◆ Data excerpts ◆
*** Begin section ***

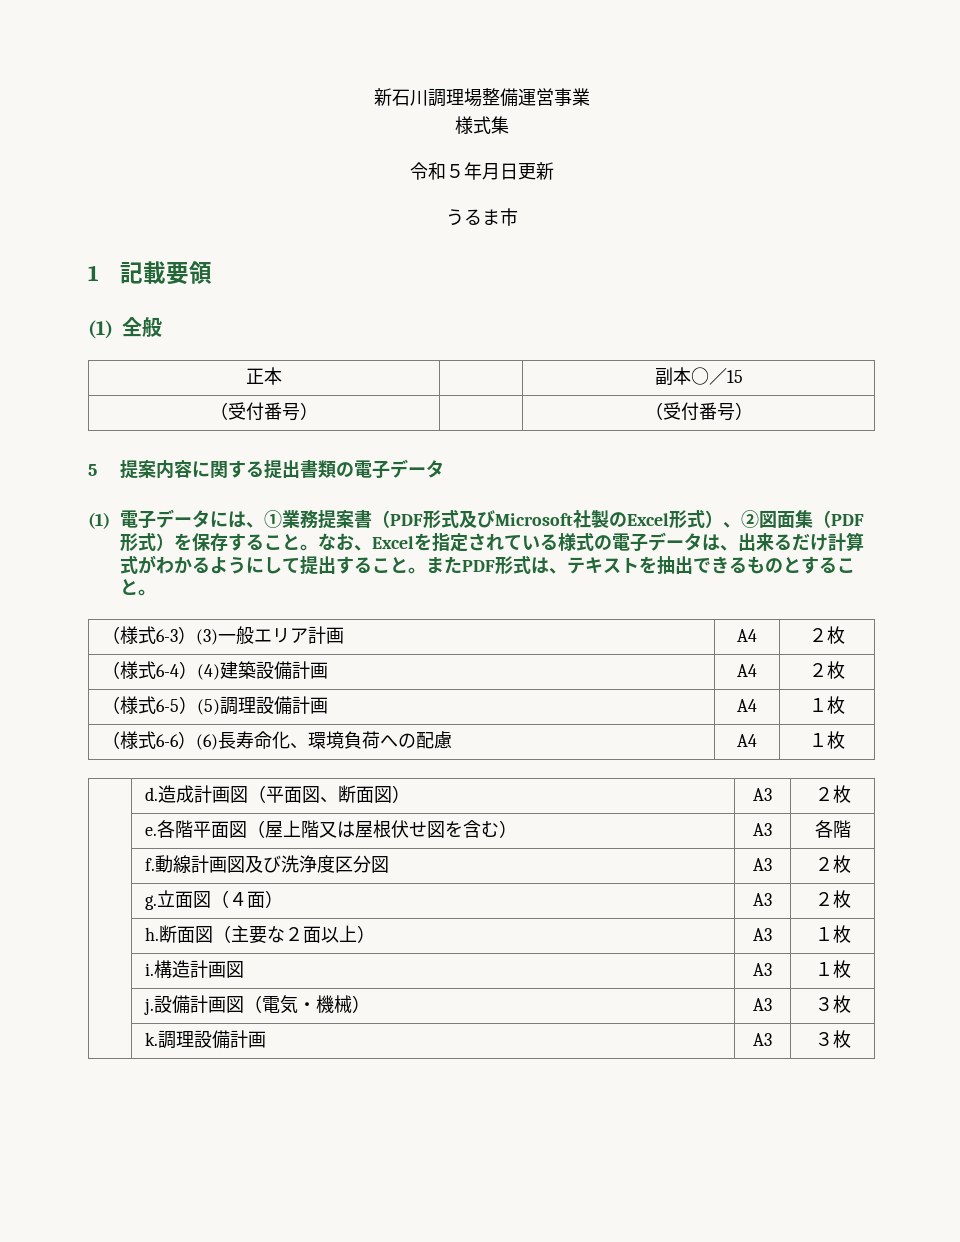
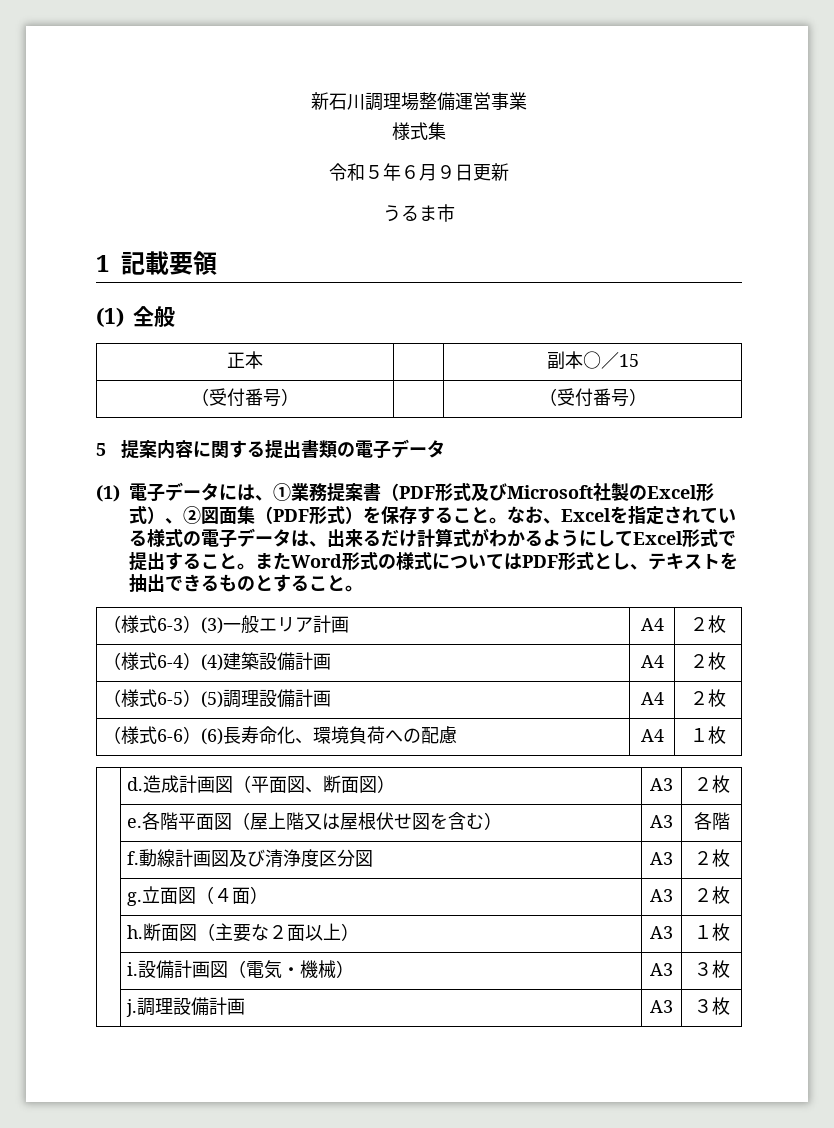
- 令和５年月日更新
+ 令和５年６月９日更新
- なお、Excelを指定されている様式の電子データは、出来るだけ計算式がわかるようにして提出すること。
+ なお、Excelを指定されている様式の電子データは、出来るだけ計算式がわかるようにしてExcel形式で提出すること。
- またPDF形式は、テキストを抽出できるものとすること。
+ またWord形式の様式についてはPDF形式とし、テキストを抽出できるものとすること。
- （様式6-5）(5)調理設備計画 | A4 | １枚
+ （様式6-5）(5)調理設備計画 | A4 | ２枚
- | f.動線計画図及び洗浄度区分図 | A3 | ２枚
+ | f.動線計画図及び清浄度区分図 | A3 | ２枚
- | i.構造計画図 | A3 | １枚
- | j.設備計画図（電気・機械） | A3 | ３枚
+ | i.設備計画図（電気・機械） | A3 | ３枚
- | k.調理設備計画 | A3 | ３枚
+ | j.調理設備計画 | A3 | ３枚

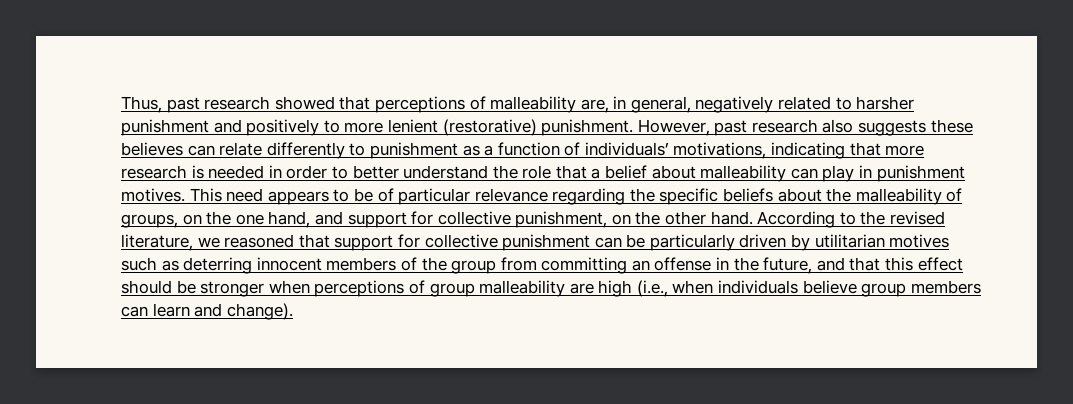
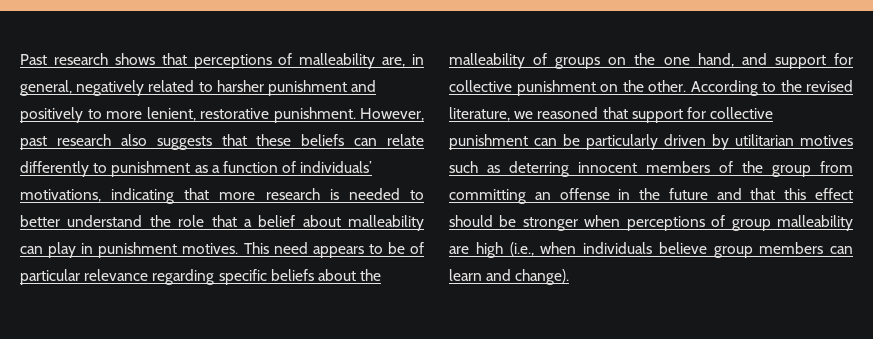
- Thus, past research showed that perceptions of malleability are, in general, negatively related to harsher punishment and positively to more lenient (restorative) punishment.
+ Past research shows that perceptions of malleability are, in general, negatively related to harsher punishment and positively to more lenient, restorative punishment.
- However, past research also suggests these believes can relate differently to punishment as a function of individuals’ motivations, indicating that more research is needed in order to better understand the role that a belief about malleability can play in punishment motives.
+ However, past research also suggests that these beliefs can relate differently to punishment as a function of individuals’ motivations, indicating that more research is needed to better understand the role that a belief about malleability can play in punishment motives.
- This need appears to be of particular relevance regarding the specific beliefs about the malleability of groups, on the one hand, and support for collective punishment, on the other hand.
+ This need appears to be of particular relevance regarding specific beliefs about the malleability of groups on the one hand, and support for collective punishment on the other.
- According to the revised literature, we reasoned that support for collective punishment can be particularly driven by utilitarian motives such as deterring innocent members of the group from committing an offense in the future, and that this effect should be stronger when perceptions of group malleability are high (i.e., when individuals believe group members can learn and change).
+ According to the revised literature, we reasoned that support for collective punishment can be particularly driven by utilitarian motives such as deterring innocent members of the group from committing an offense in the future and that this effect should be stronger when perceptions of group malleability are high (i.e., when individuals believe group members can learn and change).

*** End section ***

◆ Action item ◆
Go line by line through the records and copy those that contain the word "motivations".

◆ Task response ◆
- However, past research also suggests these believes can relate differently to punishment as a function of individuals’ motivations, indicating that more research is needed in order to better understand the role that a belief about malleability can play in punishment motives.
+ However, past research also suggests that these beliefs can relate differently to punishment as a function of individuals’ motivations, indicating that more research is needed to better understand the role that a belief about malleability can play in punishment motives.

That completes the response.